Instructions for the task :: Scan the data, and whenever a line contains "Anfälligkeit", copy it.

Source material ::

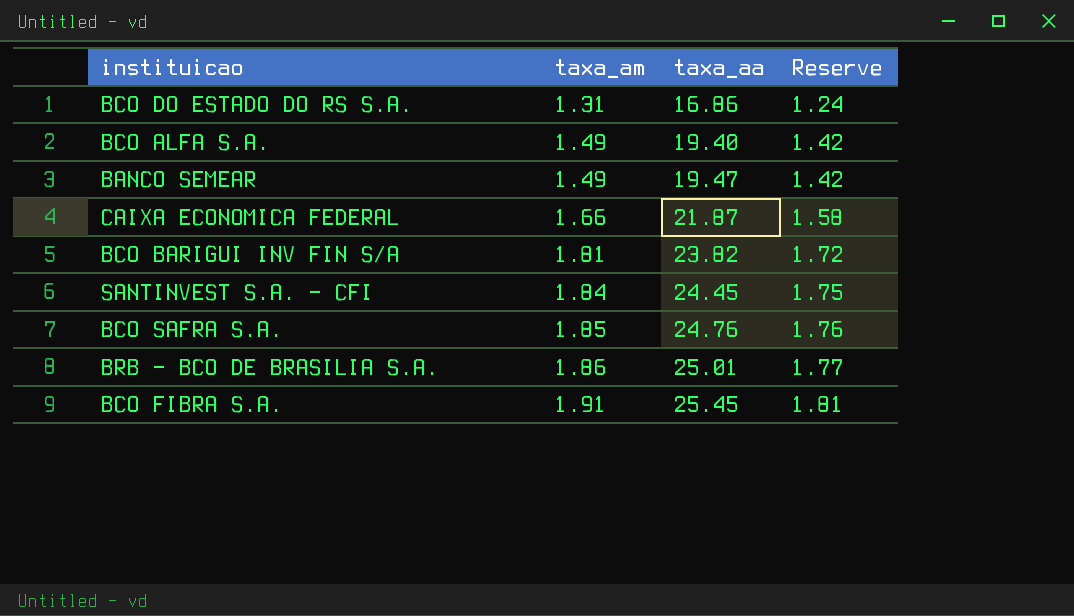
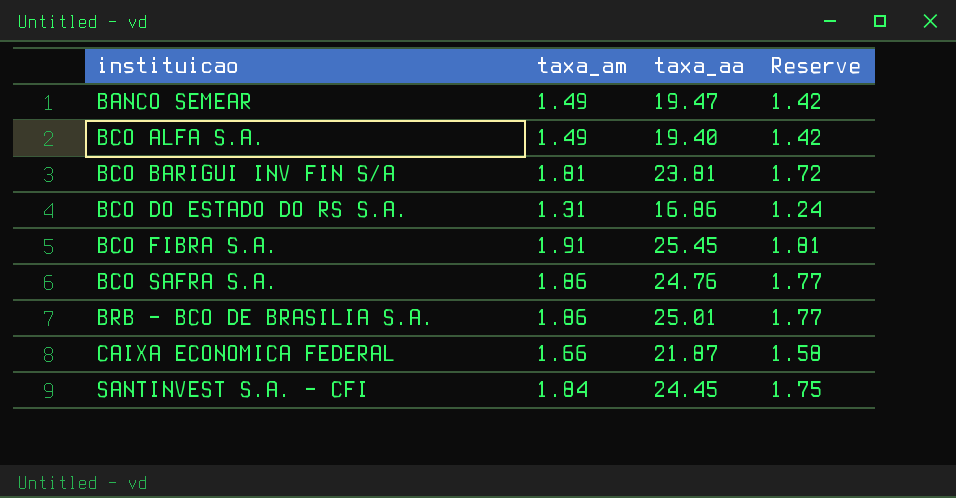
row order: taxa_am ascending -> instituicao ascending
BCO BARIGUI INV FIN S/A | taxa_aa: 23.82 -> 23.81
BCO SAFRA S.A. | taxa_am: 1.85 -> 1.86
BCO SAFRA S.A. | Reserve: 1.76 -> 1.77

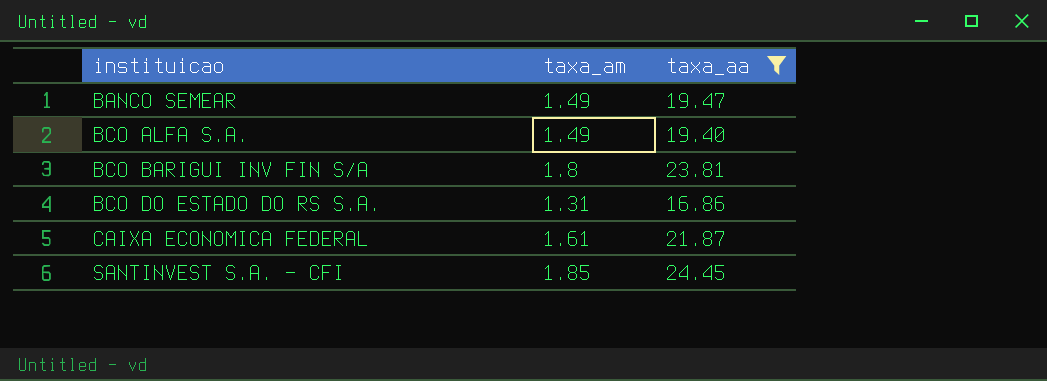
filter: none -> taxa_aa <= 24.45
column Reserve | formula: [taxa_am] * 0.95 -> none
BCO BARIGUI INV FIN S/A | taxa_am: 1.81 -> 1.8
CAIXA ECONOMICA FEDERAL | taxa_am: 1.66 -> 1.61
SANTINVEST S.A. - CFI | taxa_am: 1.84 -> 1.85

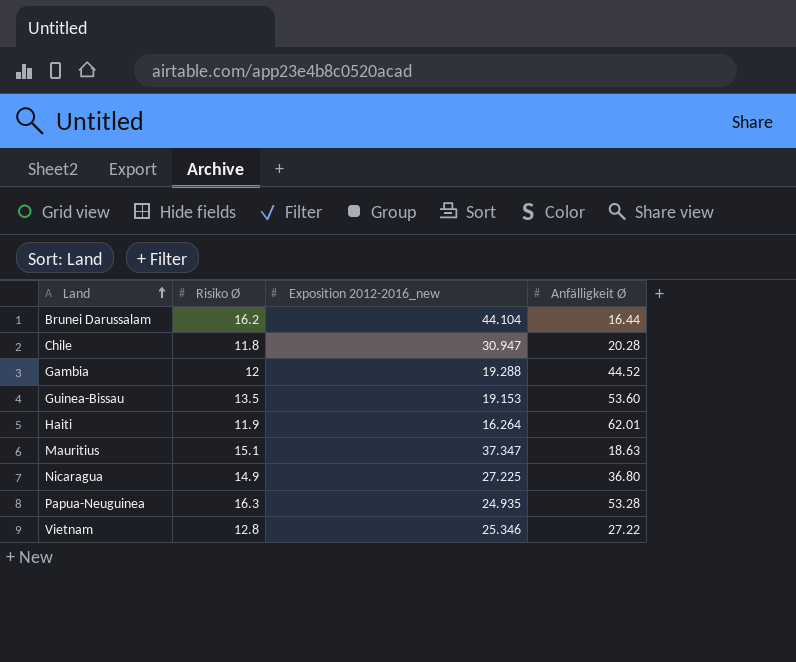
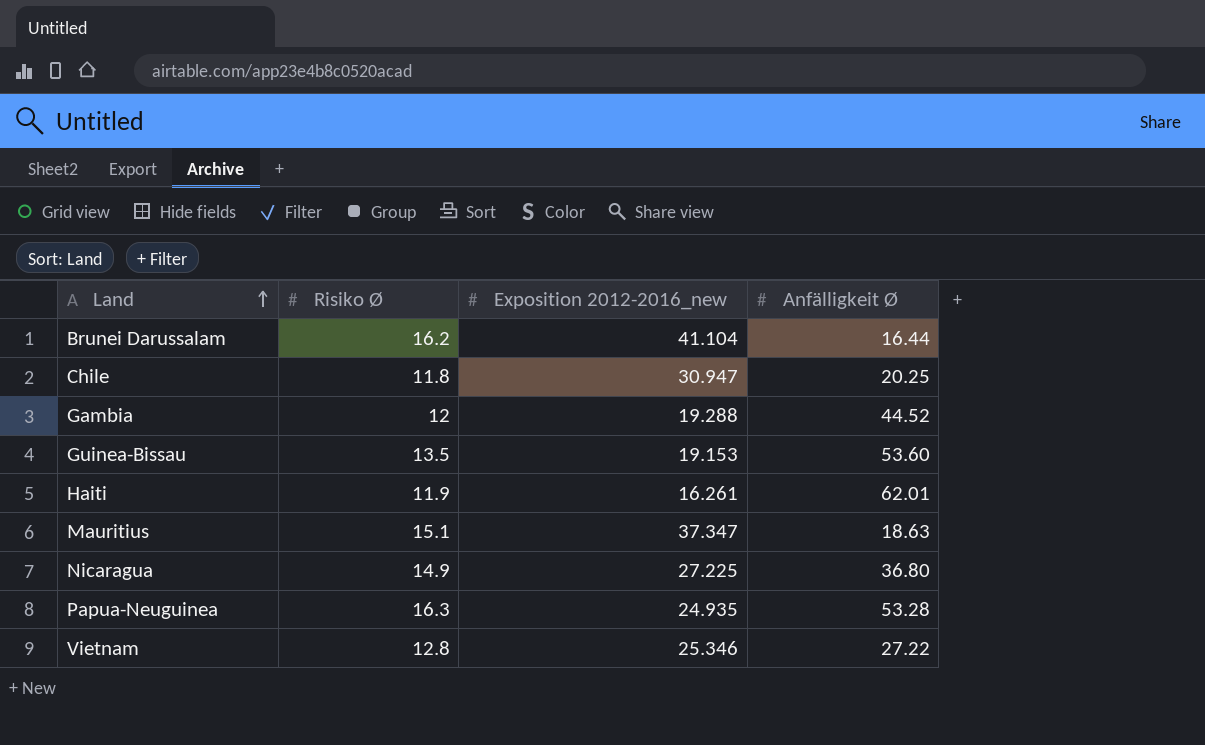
Brunei Darussalam | Exposition 2012-2016_new: 44.104 -> 41.104
Chile | Anfälligkeit Ø: 20.28 -> 20.25
Haiti | Exposition 2012-2016_new: 16.264 -> 16.261

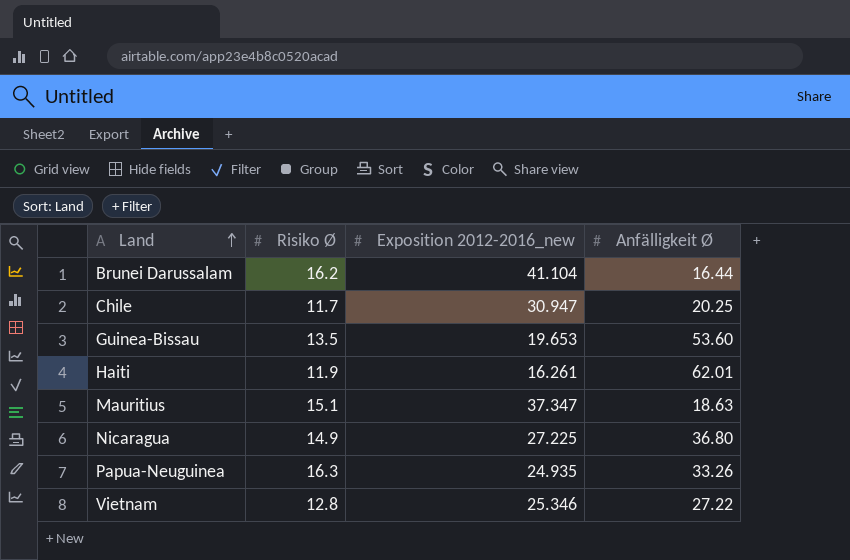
row Gambia: 12 | 19.288 | 44.52 -> none
Chile | Risiko Ø: 11.8 -> 11.7
Guinea-Bissau | Exposition 2012-2016_new: 19.153 -> 19.653
Papua-Neuguinea | Anfälligkeit Ø: 53.28 -> 33.26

Exercise answer ::
Chile | Anfälligkeit Ø: 20.28 -> 20.25
Papua-Neuguinea | Anfälligkeit Ø: 53.28 -> 33.26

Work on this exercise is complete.